Dataset items:

=-=-=-=-=

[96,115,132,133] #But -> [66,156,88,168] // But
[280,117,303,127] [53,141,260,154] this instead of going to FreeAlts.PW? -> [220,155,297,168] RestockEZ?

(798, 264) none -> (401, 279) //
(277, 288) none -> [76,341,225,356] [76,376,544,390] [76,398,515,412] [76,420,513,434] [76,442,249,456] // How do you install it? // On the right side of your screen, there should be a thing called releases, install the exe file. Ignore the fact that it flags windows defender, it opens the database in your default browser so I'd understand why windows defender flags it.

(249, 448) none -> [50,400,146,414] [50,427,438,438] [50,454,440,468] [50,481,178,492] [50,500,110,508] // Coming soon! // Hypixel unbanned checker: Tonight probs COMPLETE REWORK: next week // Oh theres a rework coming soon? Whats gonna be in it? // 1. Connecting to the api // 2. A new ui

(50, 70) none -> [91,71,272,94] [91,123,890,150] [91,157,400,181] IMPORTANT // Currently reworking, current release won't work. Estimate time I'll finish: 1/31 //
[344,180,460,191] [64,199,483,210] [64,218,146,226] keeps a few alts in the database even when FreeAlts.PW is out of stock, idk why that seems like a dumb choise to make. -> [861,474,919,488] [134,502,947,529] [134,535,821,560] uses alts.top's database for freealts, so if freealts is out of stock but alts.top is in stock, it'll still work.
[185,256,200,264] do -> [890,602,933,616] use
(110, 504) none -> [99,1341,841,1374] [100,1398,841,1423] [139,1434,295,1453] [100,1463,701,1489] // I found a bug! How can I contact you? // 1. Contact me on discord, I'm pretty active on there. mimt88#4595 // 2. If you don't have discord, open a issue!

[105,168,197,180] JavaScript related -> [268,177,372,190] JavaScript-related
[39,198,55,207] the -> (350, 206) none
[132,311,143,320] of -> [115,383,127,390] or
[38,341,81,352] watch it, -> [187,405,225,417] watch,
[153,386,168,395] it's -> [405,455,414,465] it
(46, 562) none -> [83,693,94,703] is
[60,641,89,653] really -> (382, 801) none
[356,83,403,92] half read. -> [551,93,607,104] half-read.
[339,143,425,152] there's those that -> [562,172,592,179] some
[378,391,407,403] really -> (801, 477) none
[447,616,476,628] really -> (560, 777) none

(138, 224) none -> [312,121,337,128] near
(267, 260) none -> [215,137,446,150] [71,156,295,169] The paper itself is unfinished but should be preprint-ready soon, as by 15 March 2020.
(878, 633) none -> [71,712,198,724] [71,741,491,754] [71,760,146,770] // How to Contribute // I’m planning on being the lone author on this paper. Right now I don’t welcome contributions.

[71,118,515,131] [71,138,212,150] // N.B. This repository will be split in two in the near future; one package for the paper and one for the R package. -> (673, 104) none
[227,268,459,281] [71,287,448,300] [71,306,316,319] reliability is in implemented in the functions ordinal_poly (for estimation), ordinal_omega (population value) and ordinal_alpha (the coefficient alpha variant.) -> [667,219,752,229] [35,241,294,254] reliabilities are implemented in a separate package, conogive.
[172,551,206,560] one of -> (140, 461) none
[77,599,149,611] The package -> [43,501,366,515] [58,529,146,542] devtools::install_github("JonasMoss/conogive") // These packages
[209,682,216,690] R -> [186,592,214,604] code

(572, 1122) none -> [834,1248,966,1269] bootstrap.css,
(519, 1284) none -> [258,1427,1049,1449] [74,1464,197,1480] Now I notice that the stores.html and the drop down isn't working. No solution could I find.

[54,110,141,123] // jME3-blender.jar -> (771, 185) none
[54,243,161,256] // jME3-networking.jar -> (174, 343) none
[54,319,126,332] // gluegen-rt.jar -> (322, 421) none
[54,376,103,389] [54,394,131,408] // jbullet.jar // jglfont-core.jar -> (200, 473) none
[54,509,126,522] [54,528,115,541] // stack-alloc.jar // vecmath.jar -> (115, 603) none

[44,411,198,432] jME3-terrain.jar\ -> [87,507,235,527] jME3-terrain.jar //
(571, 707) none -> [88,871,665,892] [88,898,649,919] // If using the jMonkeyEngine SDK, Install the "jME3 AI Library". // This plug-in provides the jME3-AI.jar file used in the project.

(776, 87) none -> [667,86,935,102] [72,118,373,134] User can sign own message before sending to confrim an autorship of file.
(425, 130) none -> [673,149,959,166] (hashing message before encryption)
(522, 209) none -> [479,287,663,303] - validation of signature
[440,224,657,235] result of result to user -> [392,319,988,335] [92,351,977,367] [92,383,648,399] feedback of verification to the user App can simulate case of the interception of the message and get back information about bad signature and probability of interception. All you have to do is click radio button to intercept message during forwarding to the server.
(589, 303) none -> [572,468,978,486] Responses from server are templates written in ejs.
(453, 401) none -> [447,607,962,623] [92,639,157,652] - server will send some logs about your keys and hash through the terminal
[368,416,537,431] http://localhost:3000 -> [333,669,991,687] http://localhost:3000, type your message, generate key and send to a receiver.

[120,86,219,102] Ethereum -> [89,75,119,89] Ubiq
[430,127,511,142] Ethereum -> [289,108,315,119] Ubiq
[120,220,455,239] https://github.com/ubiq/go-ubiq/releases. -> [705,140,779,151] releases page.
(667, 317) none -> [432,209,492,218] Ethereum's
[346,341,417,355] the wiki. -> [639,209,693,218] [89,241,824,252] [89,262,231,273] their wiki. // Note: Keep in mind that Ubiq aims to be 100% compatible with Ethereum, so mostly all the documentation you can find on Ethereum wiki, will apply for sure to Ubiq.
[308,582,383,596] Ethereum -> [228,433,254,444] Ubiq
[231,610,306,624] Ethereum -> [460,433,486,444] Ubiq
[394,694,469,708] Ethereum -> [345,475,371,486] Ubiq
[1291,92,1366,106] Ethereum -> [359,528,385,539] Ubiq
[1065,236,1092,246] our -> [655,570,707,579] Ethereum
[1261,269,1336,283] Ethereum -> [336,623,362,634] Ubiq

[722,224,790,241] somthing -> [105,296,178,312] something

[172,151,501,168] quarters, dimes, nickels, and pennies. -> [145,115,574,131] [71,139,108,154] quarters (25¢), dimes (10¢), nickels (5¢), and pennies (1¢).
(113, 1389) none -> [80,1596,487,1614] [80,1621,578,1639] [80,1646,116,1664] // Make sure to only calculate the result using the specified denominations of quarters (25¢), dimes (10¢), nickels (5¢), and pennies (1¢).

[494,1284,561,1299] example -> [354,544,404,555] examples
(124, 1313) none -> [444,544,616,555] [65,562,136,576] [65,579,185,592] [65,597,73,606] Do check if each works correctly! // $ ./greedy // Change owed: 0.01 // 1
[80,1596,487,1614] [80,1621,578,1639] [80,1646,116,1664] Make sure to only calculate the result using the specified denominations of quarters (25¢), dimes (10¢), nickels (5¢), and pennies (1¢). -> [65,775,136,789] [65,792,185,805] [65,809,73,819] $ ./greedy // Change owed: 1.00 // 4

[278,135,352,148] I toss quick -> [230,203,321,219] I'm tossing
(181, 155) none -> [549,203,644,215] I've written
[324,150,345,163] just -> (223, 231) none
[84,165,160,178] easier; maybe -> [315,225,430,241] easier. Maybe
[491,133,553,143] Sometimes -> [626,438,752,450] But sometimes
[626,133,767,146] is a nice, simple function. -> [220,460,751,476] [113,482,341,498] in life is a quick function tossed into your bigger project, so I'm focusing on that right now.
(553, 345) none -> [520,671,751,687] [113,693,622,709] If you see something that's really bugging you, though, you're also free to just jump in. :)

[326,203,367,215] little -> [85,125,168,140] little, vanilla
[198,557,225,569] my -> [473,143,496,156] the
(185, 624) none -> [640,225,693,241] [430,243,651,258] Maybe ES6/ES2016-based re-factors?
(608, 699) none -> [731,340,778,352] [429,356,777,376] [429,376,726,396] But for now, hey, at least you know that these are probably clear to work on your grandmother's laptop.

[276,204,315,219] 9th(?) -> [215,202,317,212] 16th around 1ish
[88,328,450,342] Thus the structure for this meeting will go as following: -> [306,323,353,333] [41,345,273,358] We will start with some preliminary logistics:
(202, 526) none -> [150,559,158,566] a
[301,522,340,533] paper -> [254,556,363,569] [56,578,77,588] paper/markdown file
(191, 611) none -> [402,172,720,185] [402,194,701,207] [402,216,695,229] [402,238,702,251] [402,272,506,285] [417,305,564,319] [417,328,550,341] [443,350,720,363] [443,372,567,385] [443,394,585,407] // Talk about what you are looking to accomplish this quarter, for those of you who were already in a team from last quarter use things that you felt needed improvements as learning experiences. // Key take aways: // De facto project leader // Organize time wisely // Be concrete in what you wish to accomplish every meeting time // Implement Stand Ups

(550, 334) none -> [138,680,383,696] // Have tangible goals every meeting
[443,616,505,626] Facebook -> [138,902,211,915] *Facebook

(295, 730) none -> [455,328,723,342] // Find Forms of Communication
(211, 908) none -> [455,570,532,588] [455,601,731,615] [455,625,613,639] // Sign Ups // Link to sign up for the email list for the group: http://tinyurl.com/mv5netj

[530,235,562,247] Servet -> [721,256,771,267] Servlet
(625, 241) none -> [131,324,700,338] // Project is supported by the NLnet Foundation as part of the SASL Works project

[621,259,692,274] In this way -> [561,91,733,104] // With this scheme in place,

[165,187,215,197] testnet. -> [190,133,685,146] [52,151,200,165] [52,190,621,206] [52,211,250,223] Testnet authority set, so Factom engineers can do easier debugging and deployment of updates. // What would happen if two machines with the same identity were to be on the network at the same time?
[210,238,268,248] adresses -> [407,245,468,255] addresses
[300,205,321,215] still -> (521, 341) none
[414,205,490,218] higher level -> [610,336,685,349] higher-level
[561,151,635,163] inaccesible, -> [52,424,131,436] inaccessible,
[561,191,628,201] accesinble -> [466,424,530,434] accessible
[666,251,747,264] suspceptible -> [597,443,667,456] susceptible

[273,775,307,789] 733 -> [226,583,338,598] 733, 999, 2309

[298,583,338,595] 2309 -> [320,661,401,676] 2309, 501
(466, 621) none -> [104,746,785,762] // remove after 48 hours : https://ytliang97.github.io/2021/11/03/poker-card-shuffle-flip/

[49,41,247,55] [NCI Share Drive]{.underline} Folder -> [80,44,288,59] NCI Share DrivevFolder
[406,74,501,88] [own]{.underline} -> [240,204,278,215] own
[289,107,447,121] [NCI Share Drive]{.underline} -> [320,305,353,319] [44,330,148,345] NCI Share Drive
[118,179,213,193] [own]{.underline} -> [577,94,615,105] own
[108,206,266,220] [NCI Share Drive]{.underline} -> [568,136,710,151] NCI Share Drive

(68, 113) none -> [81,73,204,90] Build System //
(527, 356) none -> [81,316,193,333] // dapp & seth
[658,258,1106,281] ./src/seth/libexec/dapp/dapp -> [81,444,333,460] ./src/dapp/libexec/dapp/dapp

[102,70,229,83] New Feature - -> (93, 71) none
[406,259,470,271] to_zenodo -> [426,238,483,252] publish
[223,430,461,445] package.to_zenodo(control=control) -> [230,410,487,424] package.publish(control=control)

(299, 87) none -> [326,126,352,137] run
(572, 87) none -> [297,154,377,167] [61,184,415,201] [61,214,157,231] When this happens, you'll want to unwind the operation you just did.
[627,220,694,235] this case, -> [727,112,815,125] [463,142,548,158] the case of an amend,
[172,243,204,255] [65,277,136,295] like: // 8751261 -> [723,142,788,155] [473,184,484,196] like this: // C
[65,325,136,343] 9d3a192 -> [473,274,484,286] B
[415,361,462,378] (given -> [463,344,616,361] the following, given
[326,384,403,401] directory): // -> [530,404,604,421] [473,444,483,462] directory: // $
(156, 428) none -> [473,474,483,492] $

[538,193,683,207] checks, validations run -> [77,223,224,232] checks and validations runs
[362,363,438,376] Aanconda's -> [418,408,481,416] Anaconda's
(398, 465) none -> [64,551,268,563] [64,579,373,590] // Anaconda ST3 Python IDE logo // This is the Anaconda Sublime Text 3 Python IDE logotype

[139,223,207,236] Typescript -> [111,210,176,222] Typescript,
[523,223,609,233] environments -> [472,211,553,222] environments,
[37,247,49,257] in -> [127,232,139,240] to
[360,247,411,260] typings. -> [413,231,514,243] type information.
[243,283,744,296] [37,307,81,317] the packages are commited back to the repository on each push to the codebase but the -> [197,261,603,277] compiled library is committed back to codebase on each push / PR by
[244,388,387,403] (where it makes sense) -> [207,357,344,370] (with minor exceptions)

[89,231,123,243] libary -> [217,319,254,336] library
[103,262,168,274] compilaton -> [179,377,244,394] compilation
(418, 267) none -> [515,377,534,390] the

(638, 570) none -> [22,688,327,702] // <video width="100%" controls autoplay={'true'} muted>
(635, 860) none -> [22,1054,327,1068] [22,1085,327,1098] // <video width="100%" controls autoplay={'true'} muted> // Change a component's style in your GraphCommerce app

=-=-=-=-=

- [Required action]: Only the lines above from the line with "[278,135,352,148] I toss" to the line with "[491,133,553,143] Sometimes ->", those two lines included, should be reproduced exactly.

- [Response for this exercise]:
[278,135,352,148] I toss quick -> [230,203,321,219] I'm tossing
(181, 155) none -> [549,203,644,215] I've written
[324,150,345,163] just -> (223, 231) none
[84,165,160,178] easier; maybe -> [315,225,430,241] easier. Maybe
[491,133,553,143] Sometimes -> [626,438,752,450] But sometimes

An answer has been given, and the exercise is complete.